(Before-and-after page screenshots)
"""

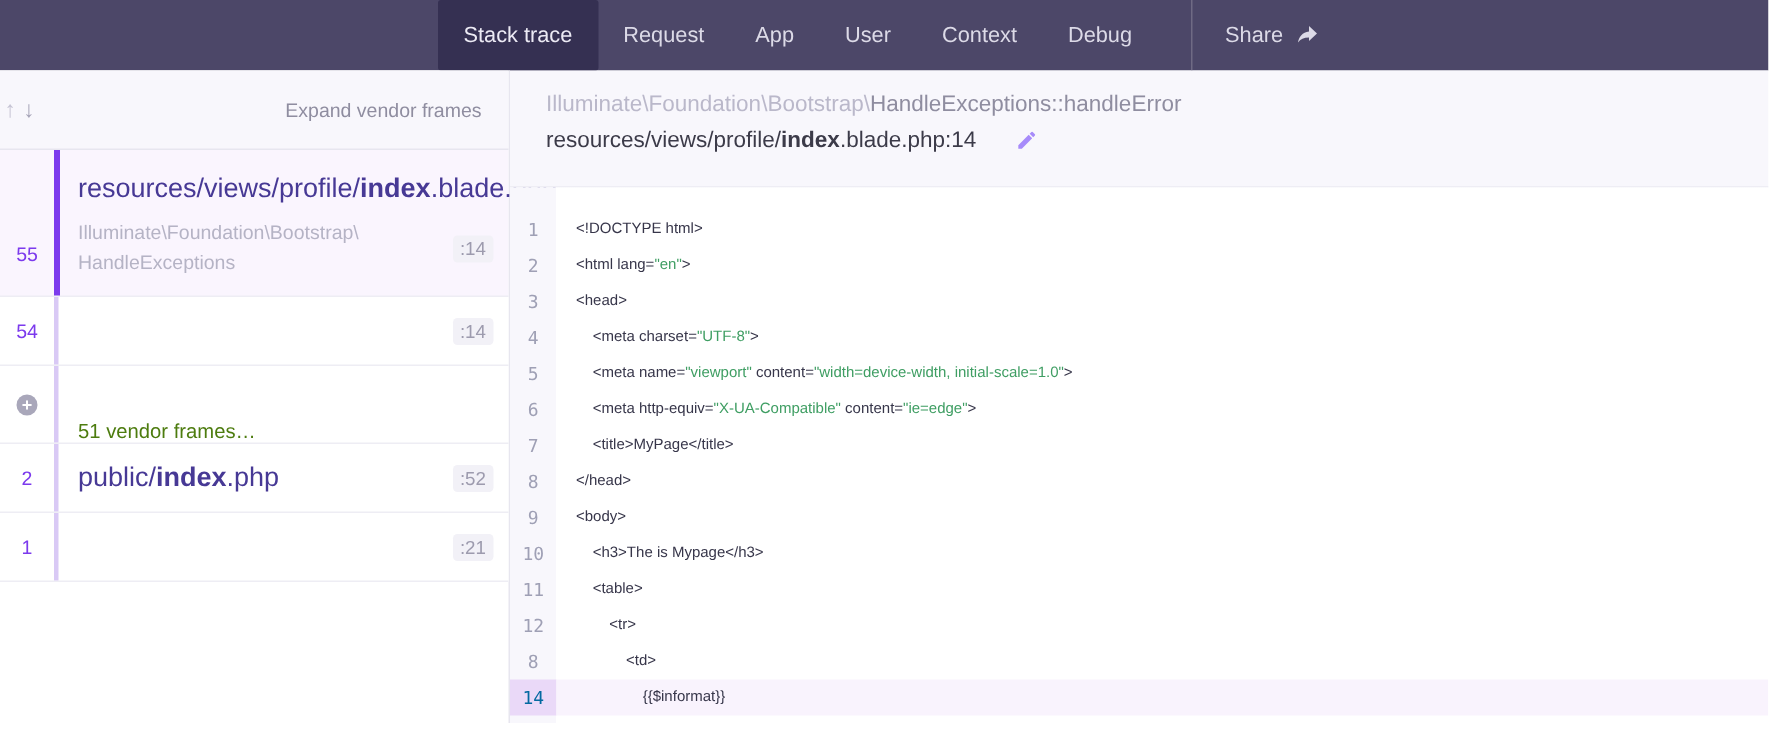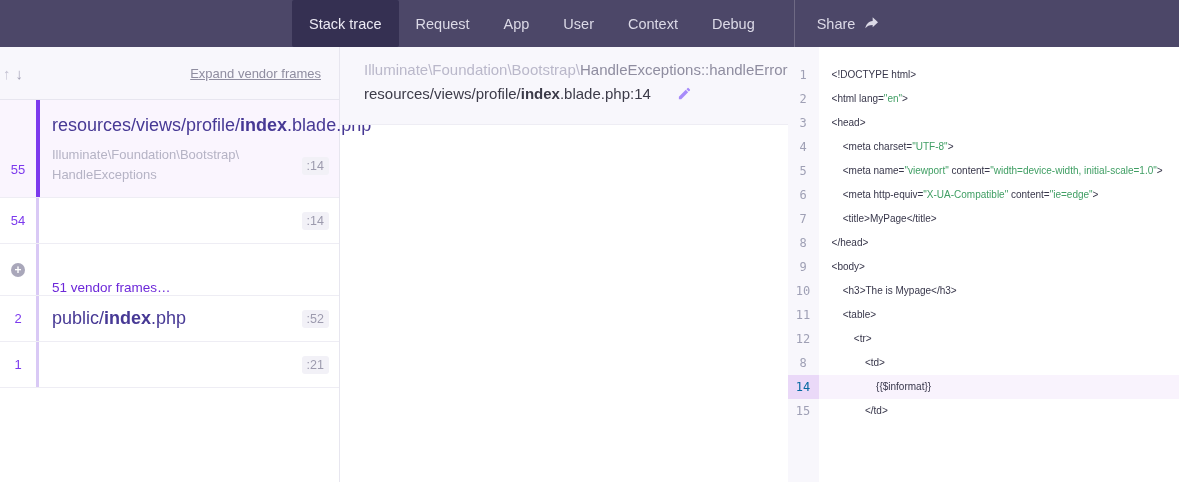"Expand vendor frames" .expand-link { text-decoration: underline -> none }
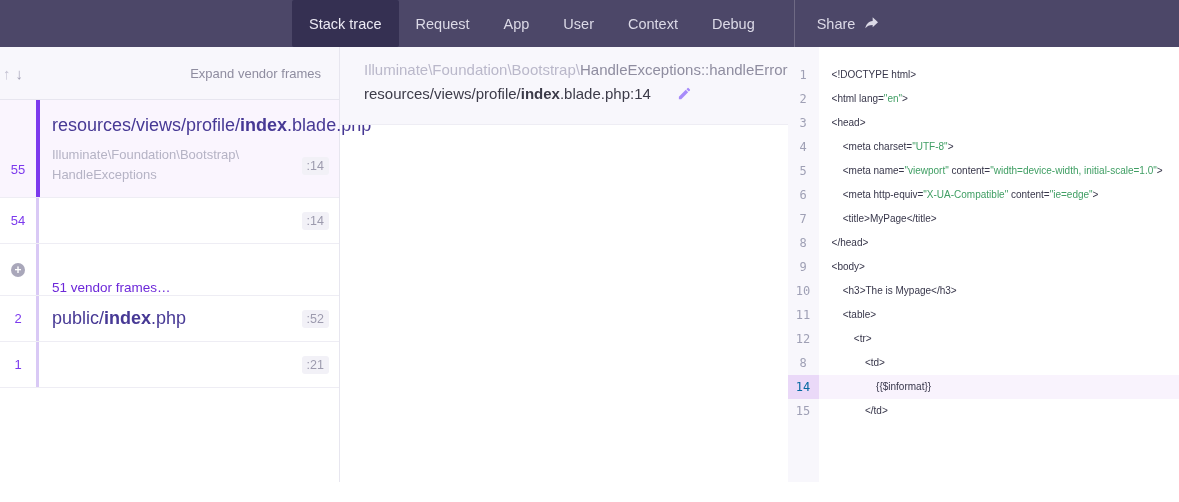"Illuminate\Foundation\Bootstrap\HandleEx" .main { flex-direction: row -> column }
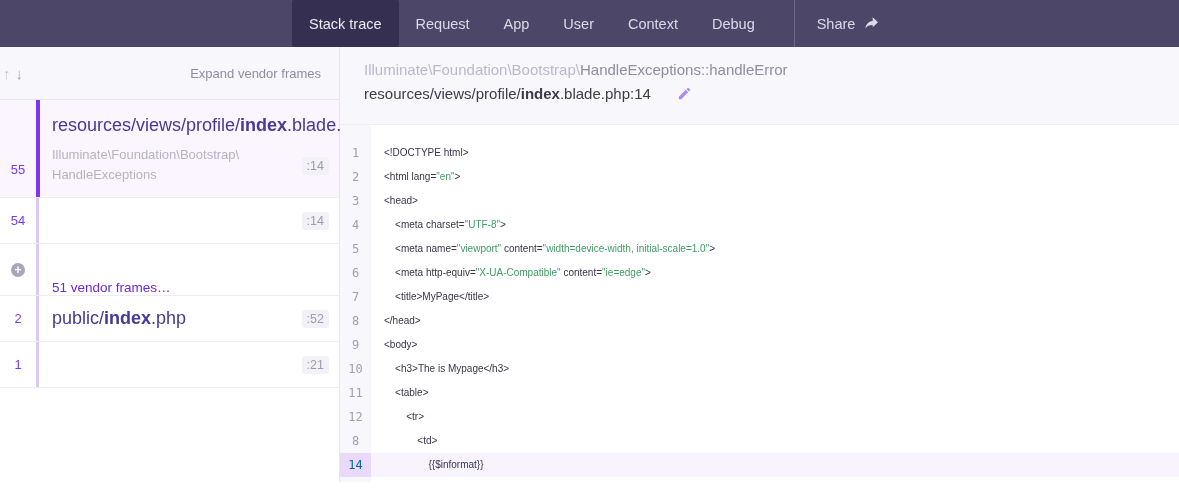"51 vendor frames…" .vendor-label { color: #6d28d9 -> #4d7c0f }
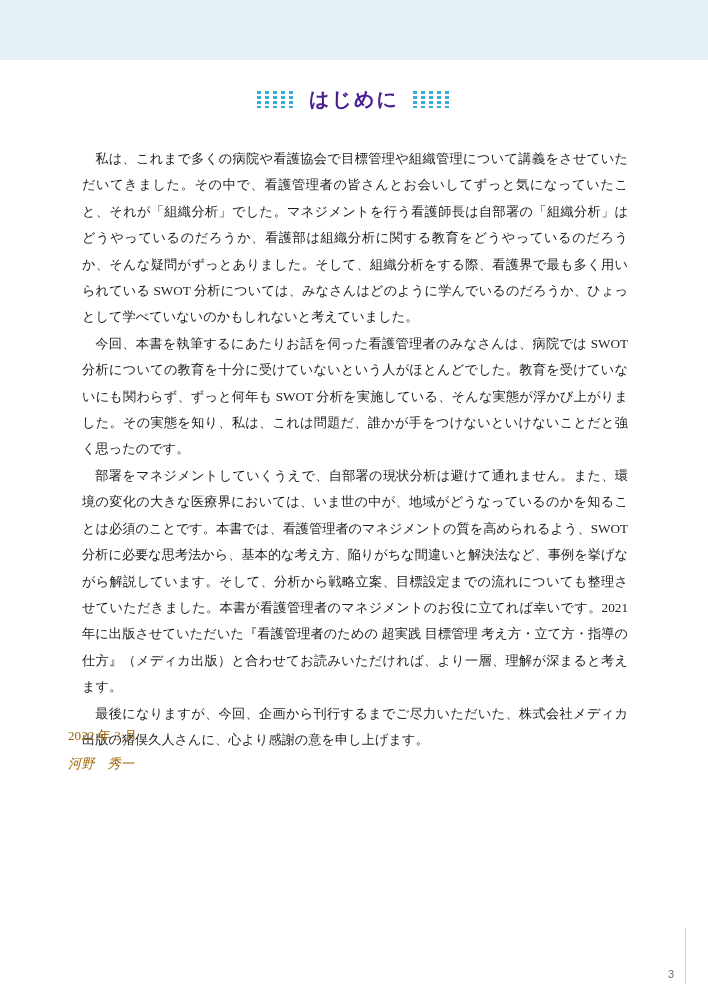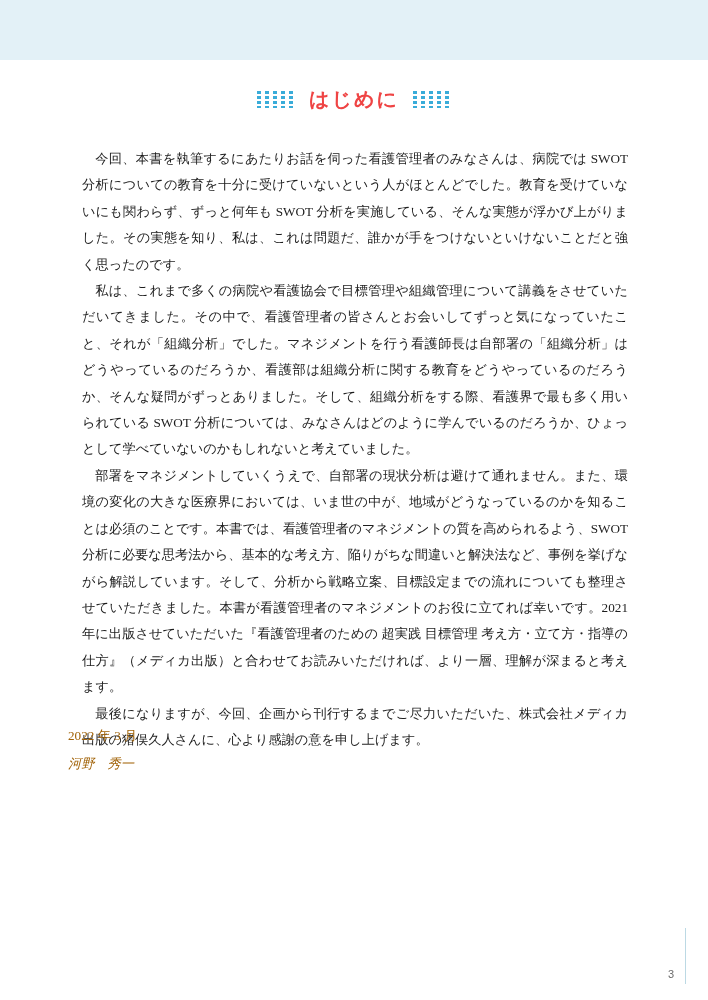"はじめに" .heading-title { color: #ef4444 -> #4c1d95 }
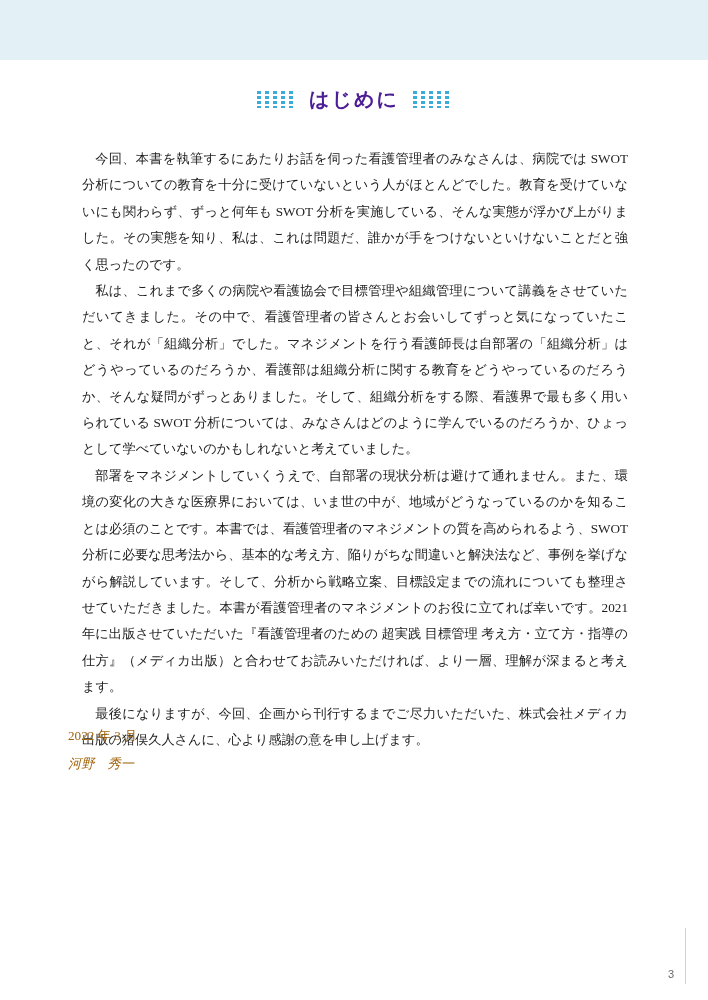"今回、本書を執筆するにあたりお話を伺った看護管理者のみなさんは、病院では" p { order: before "私は、これまで多くの病院や看護協会で目標管理や組織管理について講義をさせていただ" -> after "私は、これまで多くの病院や看護協会で目標管理や組織管理について講義をさせていただ" }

"""

**About this task**
Restate all entries above exactly, but not the images.

**Solution to this exercise**
"Expand vendor frames" .expand-link { text-decoration: underline -> none }
"Illuminate\Foundation\Bootstrap\HandleEx" .main { flex-direction: row -> column }
"51 vendor frames…" .vendor-label { color: #6d28d9 -> #4d7c0f }
"はじめに" .heading-title { color: #ef4444 -> #4c1d95 }
"今回、本書を執筆するにあたりお話を伺った看護管理者のみなさんは、病院では" p { order: before "私は、これまで多くの病院や看護協会で目標管理や組織管理について講義をさせていただ" -> after "私は、これまで多くの病院や看護協会で目標管理や組織管理について講義をさせていただ" }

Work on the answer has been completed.